Todo daba vueltas. Vueltas y más vueltas. Y no únicamente porque se tratara de un vals. El se sentía clavado, fijo, remachado a los ojos claros de su pareja. Lo único que deseaba era seguir así, indefinidamente. Sonreía como un idiota. La muchacha parecía feliz. Bailaba divinamente. Arturo se dejaba llevar. Se daba cuenta, desde muy lejos, que nunca había bailado así, y se felicitaba. Aquello duró una eternidad. No se cansaba. Sus pies se juntaban, se volvían a separar, rodando, rodando, de una manera perfecta. Aquella muchacha era la más ligera, la más liviana bailarina que jamás había existido. Nunca supo cuándo acabó aquello. Pero es evidente que hubo un momento en el cual se encontraron sentados en dos sillas vecinas, hablando. Ya no quedaba casi nadie en la sala. Los farolillos, las cadenetas de papel, las serpentinas que adornaban trivialmente el techo parecían cansados. Las tirillas de papel de colores caían aquí, allá, desmadejadamente. Los confetis pinteaban el suelo con su viruela de colores, dándole aire de cielo al revés, cansado, inmóvil, quizá muerto. El quinteto ratonero tomaba cerveza.
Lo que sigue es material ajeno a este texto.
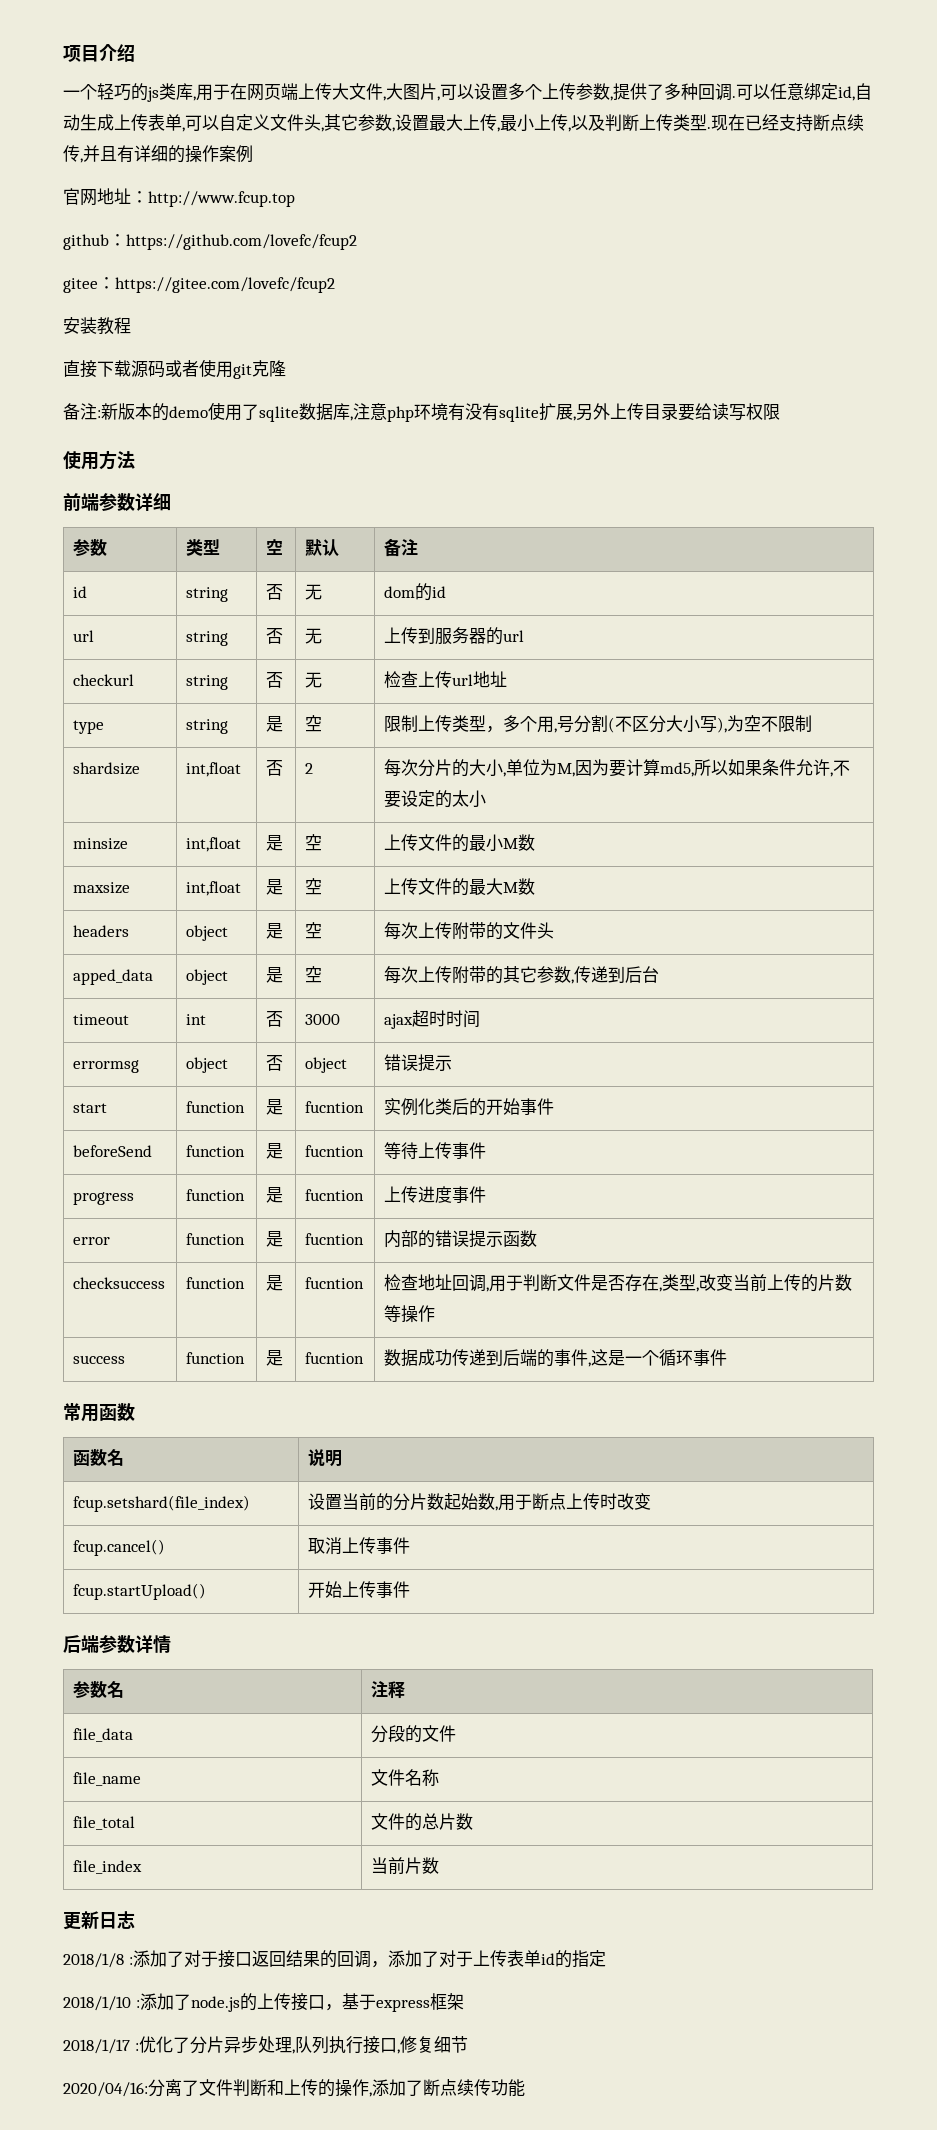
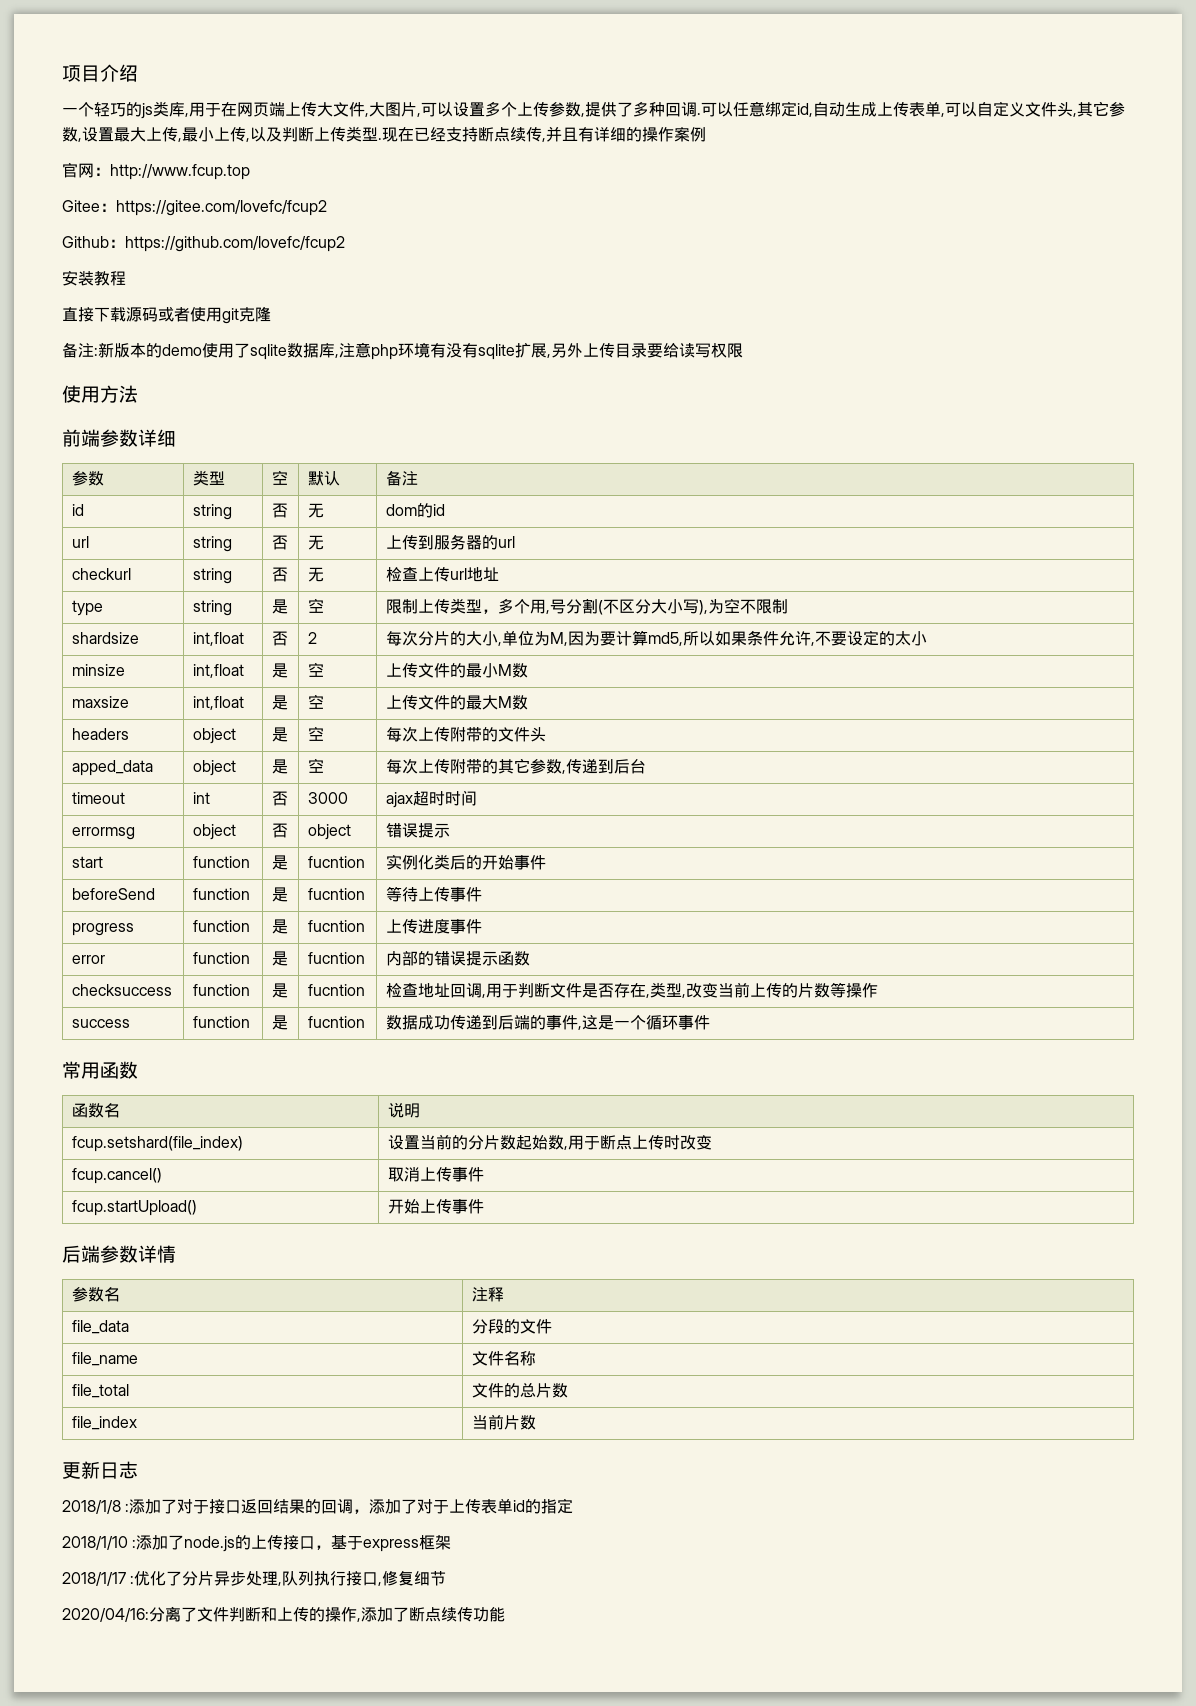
[97,188,131,205] 地址 -> (94, 170) none
[63,234,109,250] github -> [62,200,327,216] [62,236,109,248] Gitee：https://gitee.com/lovefc/fcup2 // Github
[63,277,335,293] // gitee：https://gitee.com/lovefc/fcup2 -> (345, 244) none

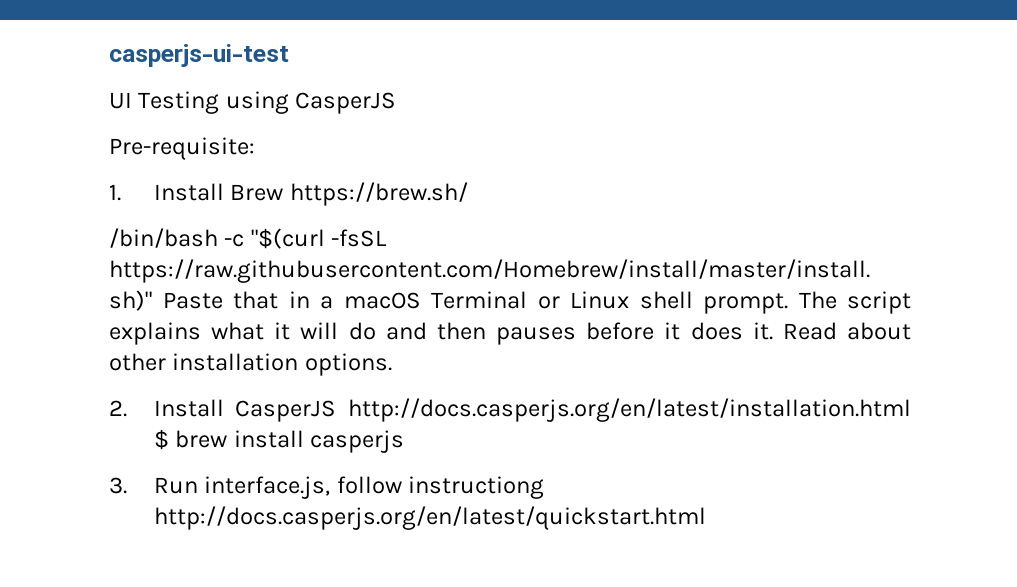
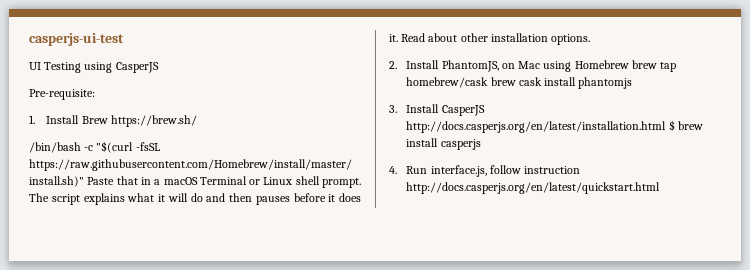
(224, 408) none -> [441,60,676,72] [406,77,633,89] [389,104,440,113] PhantomJS, on Mac using Homebrew brew tap homebrew/cask brew cask install phantomjs // 3. Install
[109,477,127,494] 3. -> [389,166,397,174] 4.
[408,476,545,499] instructiong -> [524,166,581,174] instruction

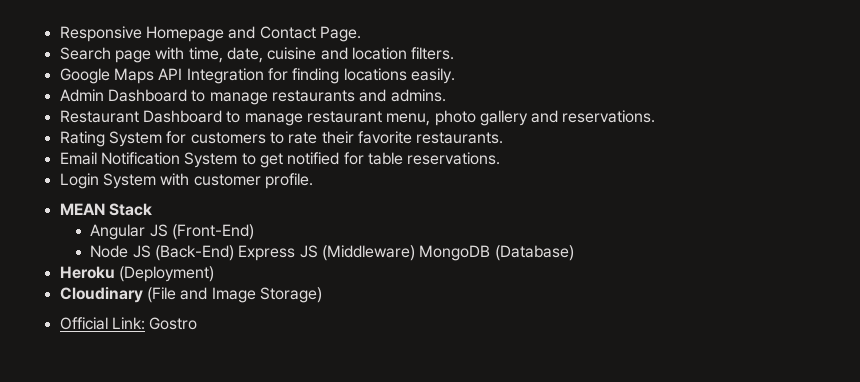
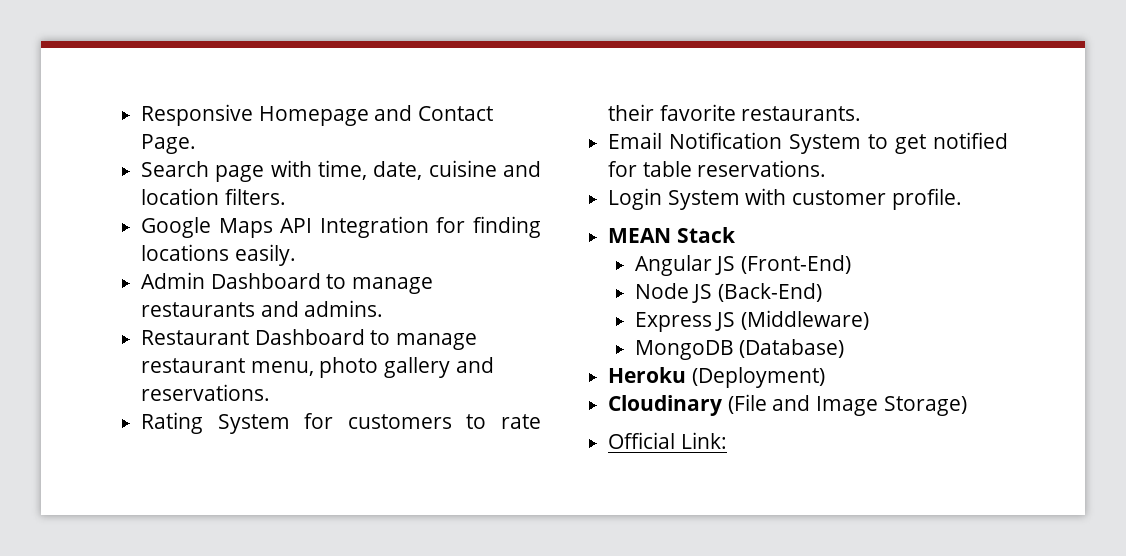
(234, 253) none -> (822, 292) //
(415, 253) none -> (869, 320) //
[149,317,198,330] Gostro -> (727, 440) none

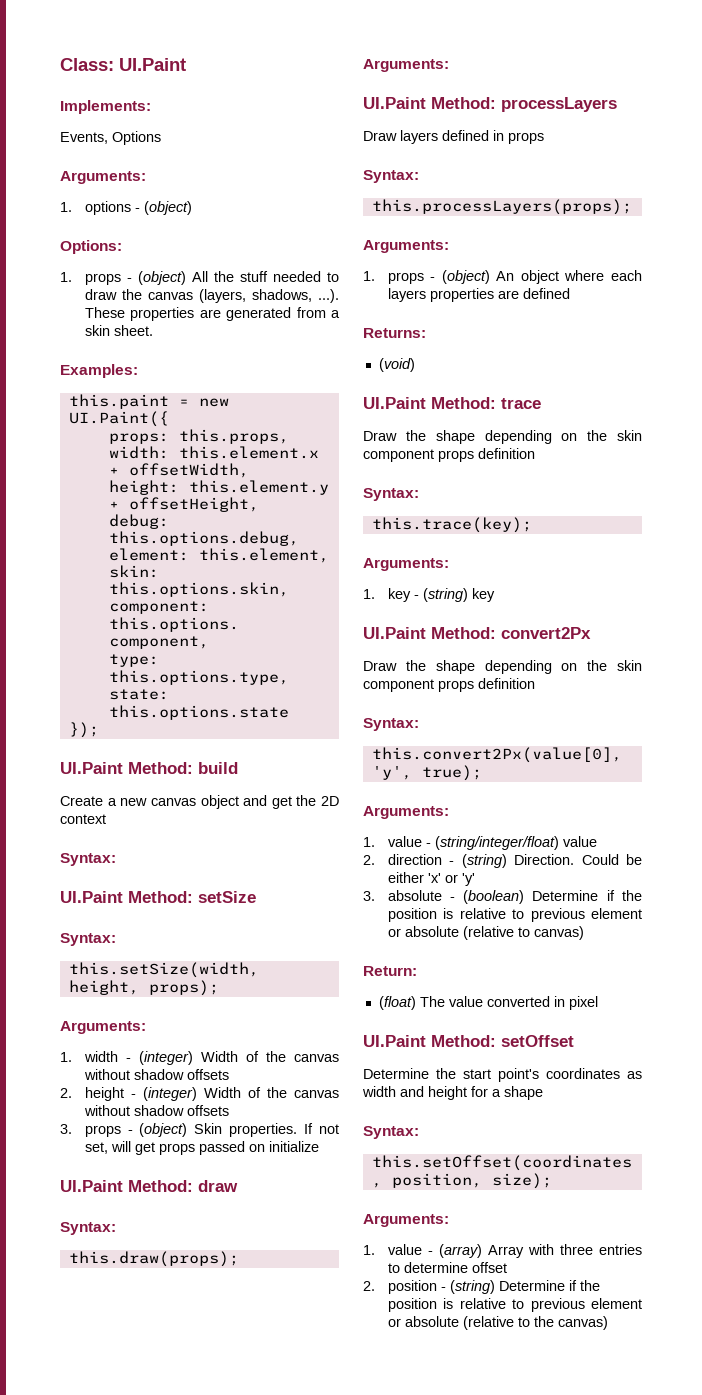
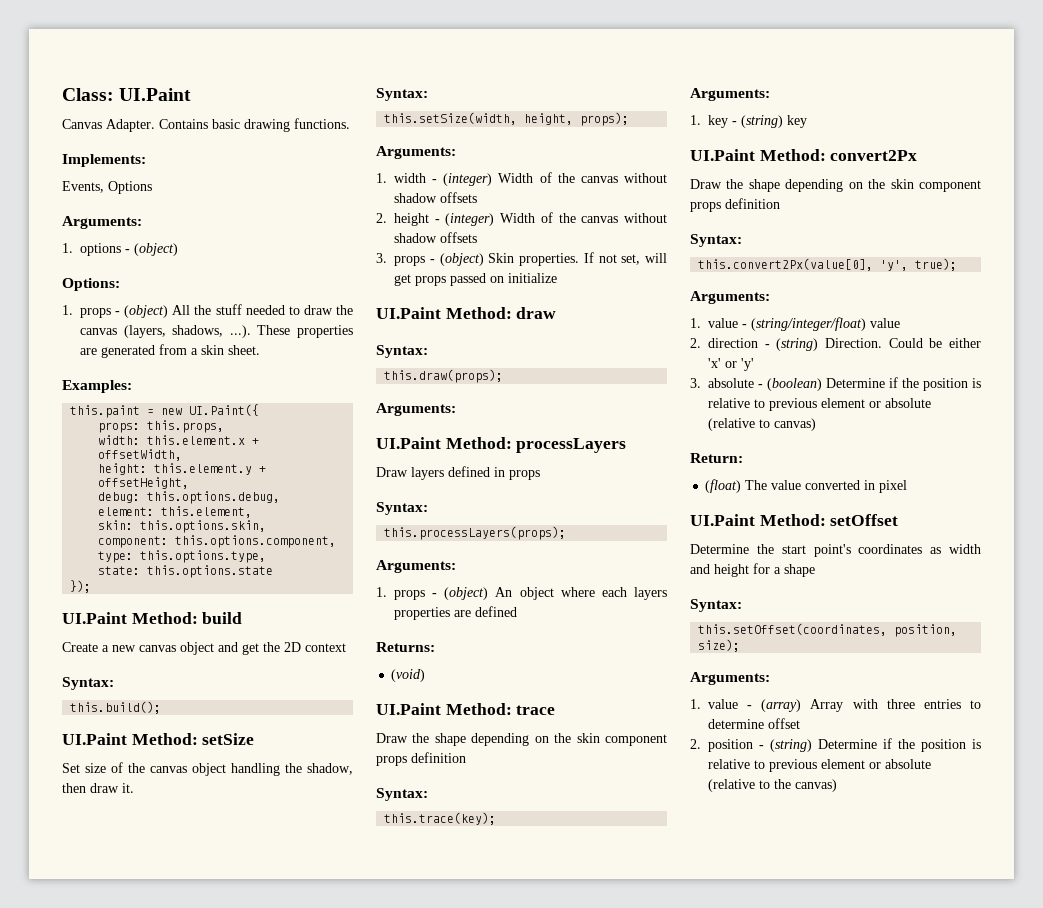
(186, 64) none -> [62,118,350,132] // Canvas Adapter. Contains basic drawing functions.
(116, 859) none -> [70,701,162,714] // this.build();
(256, 897) none -> [62,762,353,776] [62,783,134,793] // Set size of the canvas object handling the shadow, then draw it.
Como la muchacha no quería dar ni su apellido ni su dirección -su nombre, Susana-, Arturo decidió seguir con ella pasara lo que pasara. Con esta determinación a cuestas se sintió más tranquilo. Se quedaron los últimos. El salón, de pronto, apareció desierto, más grande de lo que era, las sillas abandonadas de cualquier manera, la luz vacilante haciendo huir las paredes en cuya blancura dudosa se proyectaban, desvaídas, toda clase de sombras. El muchacho no pudo resistir el impulso de decir el “¿nos vamos?” que le estaba pujando por la garganta hacia tiempo. Susana le miró sin expresión y se fue lentamente hacia la puerta. Arturo recogió su gabardina y salieron a la calle. Llovía a cántaros, ella no tenía con qué cubrirse. Su trajecillo blanco aparecía en la penumbra como algo muy triste. Se quedaron parados un momento. Susana seguía sin querer decir dónde vivía.